Numba cache issue for `get_numba_vector_to_list_of_spiketrain`

zm711 commented 7 months ago

hey guys,

so one of my labmates (I installed from source on her computer) ran into an issue during sw.plot_unit_summary trying to get_data from spike_amplitudes.

  Cell In[14], line 1
    amps = analyzer.get_extension('spike_amplitudes').get_data('by_unit')
  File ~\User\Documents\GitHub\spikeinterface\src\spikeinterface\core\sortinganalyzer.py:1610 in get_data
    return self._get_data(*args, **kwargs)
  File ~\User\Documents\GitHub\spikeinterface\src\spikeinterface\postprocessing\spike_amplitudes.py:137 in _get_data
    spike_indices = spike_vector_to_indices(spike_vector, unit_ids)
  File ~\User\Documents\GitHub\spikeinterface\src\spikeinterface\core\sorting_tools.py:79 in spike_vector_to_indices
    vector_to_list_of_spiketrain = get_numba_vector_to_list_of_spiketrain()
  File ~\User\GitHub\spikeinterface\src\spikeinterface\core\sorting_tools.py:111 in get_numba_vector_to_list_of_spiketrain
    @numba.jit((numba.int64[::1], numba.int64[::1], numba.int64), nopython=True, nogil=True, cache=True)
  File ~\.conda\envs\Spikesorting\Lib\site-packages\numba\core\decorators.py:236 in wrapper
    disp.compile(sig)
  File ~\.conda\envs\Spikesorting\Lib\site-packages\numba\core\dispatcher.py:964 in compile
    self._cache.save_overload(sig, cres)
  File ~\.conda\envs\Spikesorting\Lib\site-packages\numba\core\caching.py:652 in save_overload
    self._save_overload(sig, data)
  File ~\.conda\envs\Spikesorting\Lib\site-packages\numba\core\caching.py:662 in _save_overload
    self._cache_file.save(key, data)
  File ~\.conda\envs\Spikesorting\Lib\site-packages\numba\core\caching.py:478 in save
    self._save_index(overloads)
  File ~\.conda\envs\Spikesorting\Lib\site-packages\numba\core\caching.py:523 in _save_index
    with self._open_for_write(self._index_path) as f:
  File ~\.conda\envs\Spikesorting\Lib\contextlib.py:137 in __enter__
    return next(self.gen)
  File ~\.conda\envs\Spikesorting\Lib\site-packages\numba\core\caching.py:561 in _open_for_write
    with open(tmpname, "wb") as f:
FileNotFoundError: [Errno 2] No such file or directory: 'C:\\User\\Documents\\GitHub\\spikeinterface\\src\\spikeinterface\\core\\__pycache__\\sorting_tools.get_numba_vector_to_list_of_spiketrain.locals.vector_to_list_of_spiketrain_numba-111.py311.nbi.tmp.29dcb473098a4732'

Any idea what's going on?

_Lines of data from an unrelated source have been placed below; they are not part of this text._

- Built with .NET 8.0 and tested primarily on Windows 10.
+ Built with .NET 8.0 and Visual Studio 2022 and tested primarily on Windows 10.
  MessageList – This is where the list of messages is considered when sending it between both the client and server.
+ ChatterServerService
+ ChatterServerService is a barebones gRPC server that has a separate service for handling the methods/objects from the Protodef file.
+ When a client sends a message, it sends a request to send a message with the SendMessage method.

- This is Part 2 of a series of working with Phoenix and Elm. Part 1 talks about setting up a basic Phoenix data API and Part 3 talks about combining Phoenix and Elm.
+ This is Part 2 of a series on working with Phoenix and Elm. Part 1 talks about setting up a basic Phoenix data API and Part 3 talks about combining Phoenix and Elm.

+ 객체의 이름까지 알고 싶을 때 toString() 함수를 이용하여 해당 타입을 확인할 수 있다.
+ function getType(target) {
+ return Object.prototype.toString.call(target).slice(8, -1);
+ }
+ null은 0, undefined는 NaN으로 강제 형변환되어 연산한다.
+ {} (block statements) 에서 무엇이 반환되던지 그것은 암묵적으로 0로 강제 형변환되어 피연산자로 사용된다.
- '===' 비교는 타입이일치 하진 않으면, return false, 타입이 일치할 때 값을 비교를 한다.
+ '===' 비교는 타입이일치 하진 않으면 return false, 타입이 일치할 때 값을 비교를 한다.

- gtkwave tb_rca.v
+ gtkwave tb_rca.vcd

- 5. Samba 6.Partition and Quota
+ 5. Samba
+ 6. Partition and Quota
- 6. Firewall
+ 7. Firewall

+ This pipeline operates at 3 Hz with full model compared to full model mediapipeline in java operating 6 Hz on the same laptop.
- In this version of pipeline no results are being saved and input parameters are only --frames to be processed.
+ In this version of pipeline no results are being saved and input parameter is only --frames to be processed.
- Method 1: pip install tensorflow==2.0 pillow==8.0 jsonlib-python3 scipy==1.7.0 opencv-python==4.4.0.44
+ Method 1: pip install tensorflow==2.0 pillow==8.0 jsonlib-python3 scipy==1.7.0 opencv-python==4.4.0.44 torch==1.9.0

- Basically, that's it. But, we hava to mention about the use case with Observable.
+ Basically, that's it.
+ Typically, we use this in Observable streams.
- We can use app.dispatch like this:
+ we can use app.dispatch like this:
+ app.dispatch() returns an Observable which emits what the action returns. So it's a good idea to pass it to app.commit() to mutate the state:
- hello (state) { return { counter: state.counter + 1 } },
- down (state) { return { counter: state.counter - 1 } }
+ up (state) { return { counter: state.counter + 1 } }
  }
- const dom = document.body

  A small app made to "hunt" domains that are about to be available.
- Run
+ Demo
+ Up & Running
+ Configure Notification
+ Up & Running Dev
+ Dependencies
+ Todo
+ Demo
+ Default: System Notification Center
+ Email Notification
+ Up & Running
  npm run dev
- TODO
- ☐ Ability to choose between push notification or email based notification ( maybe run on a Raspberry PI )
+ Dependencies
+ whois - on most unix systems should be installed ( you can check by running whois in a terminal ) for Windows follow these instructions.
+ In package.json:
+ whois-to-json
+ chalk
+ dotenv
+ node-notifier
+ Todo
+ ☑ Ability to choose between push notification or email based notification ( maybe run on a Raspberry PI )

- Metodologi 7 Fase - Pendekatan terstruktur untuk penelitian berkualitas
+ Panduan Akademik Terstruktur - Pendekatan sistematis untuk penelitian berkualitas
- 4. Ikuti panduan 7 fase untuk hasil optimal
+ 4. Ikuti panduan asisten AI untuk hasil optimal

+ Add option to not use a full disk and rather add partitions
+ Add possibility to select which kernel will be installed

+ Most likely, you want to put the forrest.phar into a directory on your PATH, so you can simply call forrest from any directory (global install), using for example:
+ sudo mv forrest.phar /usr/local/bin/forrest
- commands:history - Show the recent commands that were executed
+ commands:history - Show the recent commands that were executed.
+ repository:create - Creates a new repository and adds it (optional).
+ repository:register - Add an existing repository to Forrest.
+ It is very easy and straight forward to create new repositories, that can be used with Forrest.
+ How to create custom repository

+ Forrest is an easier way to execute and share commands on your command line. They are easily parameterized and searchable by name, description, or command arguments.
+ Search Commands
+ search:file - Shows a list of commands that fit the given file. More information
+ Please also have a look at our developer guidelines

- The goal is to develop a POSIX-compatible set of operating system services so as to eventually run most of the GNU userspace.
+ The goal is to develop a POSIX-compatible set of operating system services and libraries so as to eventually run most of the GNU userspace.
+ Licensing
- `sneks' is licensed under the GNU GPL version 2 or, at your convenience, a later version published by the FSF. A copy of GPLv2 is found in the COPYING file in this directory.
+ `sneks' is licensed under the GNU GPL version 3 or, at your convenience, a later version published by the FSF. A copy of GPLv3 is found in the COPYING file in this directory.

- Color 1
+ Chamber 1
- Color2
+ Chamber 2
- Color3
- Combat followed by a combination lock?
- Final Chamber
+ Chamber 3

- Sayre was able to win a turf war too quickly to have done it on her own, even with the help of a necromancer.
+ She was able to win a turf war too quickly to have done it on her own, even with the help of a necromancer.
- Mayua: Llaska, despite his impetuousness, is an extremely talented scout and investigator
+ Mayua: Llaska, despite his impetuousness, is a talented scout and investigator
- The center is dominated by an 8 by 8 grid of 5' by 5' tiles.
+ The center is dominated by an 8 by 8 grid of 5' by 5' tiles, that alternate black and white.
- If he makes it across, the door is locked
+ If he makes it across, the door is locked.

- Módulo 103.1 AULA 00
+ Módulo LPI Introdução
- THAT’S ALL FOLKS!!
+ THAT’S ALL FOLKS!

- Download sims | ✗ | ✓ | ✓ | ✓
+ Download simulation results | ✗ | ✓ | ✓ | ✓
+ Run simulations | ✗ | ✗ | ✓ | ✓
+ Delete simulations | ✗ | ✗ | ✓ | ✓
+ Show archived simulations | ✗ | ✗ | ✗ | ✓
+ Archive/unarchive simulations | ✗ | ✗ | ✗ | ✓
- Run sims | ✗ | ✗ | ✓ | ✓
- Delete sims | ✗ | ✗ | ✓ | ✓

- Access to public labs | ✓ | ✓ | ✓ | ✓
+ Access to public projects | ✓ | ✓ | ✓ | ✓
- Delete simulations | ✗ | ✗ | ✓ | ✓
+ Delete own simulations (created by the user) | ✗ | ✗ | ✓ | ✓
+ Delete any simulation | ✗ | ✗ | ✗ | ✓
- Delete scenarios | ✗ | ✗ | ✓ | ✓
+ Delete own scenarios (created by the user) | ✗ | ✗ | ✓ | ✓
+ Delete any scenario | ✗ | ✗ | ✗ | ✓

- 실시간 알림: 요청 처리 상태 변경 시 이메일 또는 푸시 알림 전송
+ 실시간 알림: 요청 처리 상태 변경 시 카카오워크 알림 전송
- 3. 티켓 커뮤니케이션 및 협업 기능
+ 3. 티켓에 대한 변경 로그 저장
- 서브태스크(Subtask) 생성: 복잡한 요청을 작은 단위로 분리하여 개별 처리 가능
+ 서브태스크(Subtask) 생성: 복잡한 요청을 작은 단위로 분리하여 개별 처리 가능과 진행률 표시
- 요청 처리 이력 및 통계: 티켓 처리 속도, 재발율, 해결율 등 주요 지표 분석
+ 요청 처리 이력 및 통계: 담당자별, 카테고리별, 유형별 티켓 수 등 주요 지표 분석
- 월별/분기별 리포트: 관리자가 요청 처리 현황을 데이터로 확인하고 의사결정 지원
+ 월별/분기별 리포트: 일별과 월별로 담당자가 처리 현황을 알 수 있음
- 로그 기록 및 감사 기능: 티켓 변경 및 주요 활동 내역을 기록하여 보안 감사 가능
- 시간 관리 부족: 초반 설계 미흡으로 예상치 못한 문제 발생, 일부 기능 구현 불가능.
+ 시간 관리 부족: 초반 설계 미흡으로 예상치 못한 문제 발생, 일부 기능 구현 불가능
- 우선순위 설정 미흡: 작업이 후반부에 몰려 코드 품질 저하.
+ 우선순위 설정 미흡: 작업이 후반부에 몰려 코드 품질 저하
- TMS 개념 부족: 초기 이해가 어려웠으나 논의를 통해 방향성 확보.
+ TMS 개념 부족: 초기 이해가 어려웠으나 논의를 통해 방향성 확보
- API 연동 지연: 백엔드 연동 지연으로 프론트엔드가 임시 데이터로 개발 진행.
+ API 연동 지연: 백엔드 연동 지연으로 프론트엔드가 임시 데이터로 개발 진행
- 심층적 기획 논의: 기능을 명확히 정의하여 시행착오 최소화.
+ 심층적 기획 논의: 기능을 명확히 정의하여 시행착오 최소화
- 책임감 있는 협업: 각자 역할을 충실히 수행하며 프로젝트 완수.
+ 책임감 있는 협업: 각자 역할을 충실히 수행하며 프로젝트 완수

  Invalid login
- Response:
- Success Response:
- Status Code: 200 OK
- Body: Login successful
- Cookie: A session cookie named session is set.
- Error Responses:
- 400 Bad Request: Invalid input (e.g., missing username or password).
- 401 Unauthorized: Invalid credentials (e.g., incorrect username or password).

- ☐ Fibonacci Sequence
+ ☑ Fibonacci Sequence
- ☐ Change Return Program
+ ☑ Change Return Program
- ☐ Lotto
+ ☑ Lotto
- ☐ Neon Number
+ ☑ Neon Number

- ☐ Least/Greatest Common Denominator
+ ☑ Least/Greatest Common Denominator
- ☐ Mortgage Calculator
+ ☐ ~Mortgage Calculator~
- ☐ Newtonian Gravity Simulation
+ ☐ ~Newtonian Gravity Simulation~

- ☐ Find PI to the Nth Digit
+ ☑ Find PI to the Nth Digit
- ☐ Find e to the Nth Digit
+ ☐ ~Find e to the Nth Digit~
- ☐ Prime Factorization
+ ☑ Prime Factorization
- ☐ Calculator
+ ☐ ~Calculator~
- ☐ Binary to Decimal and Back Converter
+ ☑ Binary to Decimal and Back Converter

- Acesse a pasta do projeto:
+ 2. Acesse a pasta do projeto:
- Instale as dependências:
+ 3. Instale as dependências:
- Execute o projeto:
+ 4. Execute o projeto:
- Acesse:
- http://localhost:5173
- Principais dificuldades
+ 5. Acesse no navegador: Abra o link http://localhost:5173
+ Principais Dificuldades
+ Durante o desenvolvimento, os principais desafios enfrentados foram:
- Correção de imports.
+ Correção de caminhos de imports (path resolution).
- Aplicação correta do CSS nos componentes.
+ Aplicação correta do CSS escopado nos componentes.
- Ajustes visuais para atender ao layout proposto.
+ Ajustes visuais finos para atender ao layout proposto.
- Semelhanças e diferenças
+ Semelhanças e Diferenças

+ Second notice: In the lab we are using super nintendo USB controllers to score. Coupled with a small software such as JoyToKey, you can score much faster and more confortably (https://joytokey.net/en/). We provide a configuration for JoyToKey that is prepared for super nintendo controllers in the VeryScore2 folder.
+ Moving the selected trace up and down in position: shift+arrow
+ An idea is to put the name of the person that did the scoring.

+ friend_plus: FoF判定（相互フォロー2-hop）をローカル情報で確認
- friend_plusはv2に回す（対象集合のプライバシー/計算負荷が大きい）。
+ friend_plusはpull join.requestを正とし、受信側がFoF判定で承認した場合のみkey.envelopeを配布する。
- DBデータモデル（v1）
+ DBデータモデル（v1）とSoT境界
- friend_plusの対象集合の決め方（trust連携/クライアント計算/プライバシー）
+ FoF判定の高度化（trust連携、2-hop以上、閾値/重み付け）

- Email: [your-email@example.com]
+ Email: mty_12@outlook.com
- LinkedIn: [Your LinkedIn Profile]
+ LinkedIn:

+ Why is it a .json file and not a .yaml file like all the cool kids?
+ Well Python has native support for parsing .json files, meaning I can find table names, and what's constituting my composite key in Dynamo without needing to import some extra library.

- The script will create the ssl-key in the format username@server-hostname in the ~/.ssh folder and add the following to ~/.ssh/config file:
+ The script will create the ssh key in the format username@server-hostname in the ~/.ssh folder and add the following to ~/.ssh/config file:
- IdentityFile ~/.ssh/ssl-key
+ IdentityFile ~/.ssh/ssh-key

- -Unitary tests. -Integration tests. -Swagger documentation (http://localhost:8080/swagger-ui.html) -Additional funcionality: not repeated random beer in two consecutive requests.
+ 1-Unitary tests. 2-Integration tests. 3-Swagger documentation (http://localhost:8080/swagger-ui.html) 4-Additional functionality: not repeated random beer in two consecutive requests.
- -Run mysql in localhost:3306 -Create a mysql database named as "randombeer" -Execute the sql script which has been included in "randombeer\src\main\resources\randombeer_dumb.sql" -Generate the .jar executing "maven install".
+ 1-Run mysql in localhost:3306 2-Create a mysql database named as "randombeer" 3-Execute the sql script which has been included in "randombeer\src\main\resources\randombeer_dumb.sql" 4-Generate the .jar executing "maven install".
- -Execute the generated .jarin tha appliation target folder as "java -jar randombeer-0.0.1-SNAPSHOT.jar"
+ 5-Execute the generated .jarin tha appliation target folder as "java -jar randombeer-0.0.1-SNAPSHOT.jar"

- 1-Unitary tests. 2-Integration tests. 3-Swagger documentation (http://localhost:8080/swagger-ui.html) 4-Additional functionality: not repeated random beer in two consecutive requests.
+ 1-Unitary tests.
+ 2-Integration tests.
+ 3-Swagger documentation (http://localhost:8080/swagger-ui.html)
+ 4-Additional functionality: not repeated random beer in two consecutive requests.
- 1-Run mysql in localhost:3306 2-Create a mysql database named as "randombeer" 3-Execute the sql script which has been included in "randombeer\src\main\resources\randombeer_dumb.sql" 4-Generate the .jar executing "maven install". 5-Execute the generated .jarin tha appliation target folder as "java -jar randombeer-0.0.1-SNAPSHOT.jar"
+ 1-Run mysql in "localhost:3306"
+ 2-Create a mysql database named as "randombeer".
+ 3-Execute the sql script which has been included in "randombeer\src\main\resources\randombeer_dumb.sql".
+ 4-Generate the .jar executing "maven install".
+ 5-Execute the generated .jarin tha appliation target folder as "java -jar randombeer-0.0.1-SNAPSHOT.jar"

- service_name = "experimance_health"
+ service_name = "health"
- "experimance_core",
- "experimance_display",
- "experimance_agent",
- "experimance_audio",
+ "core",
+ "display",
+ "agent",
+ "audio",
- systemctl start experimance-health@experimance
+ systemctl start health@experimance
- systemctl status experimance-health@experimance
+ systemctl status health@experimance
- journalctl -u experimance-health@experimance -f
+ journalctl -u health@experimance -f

I tried to do the extension myself:

spike_amplitudes = analyzer.get_extension('spike_amplitudes').get_data()

is fine, but doing the get_data('by_unit') fails.

samuelgarcia commented 7 months ago

Oups. This looks like a numba problem. Does other numba code are working on this machine ? For instance detect_peaks with locally_exclussive ?

zm711 commented 7 months ago

She was able to calculate correlograms (which should use a numba implementation if available) and it worked fine. I could have her try detect_peaks when she gets into lab. I'm just wondering if there is some sort of cache invalidation happening for numba. Not sure though.

EDIT: I did try emptying the pycache and restarting the kernel to see if generating a new cache for the files would fix it and the same error happened.

h-mayorquin commented 7 months ago

I advocate again for no using cache=True in library code. I think that feature is designed for personal scripts.

@DradeAW

zm711 commented 7 months ago

When I get a chance I'll test setting cache=False and see if that fixes it. If it does we may want to switch the codebase over to cache=False for numba stuff.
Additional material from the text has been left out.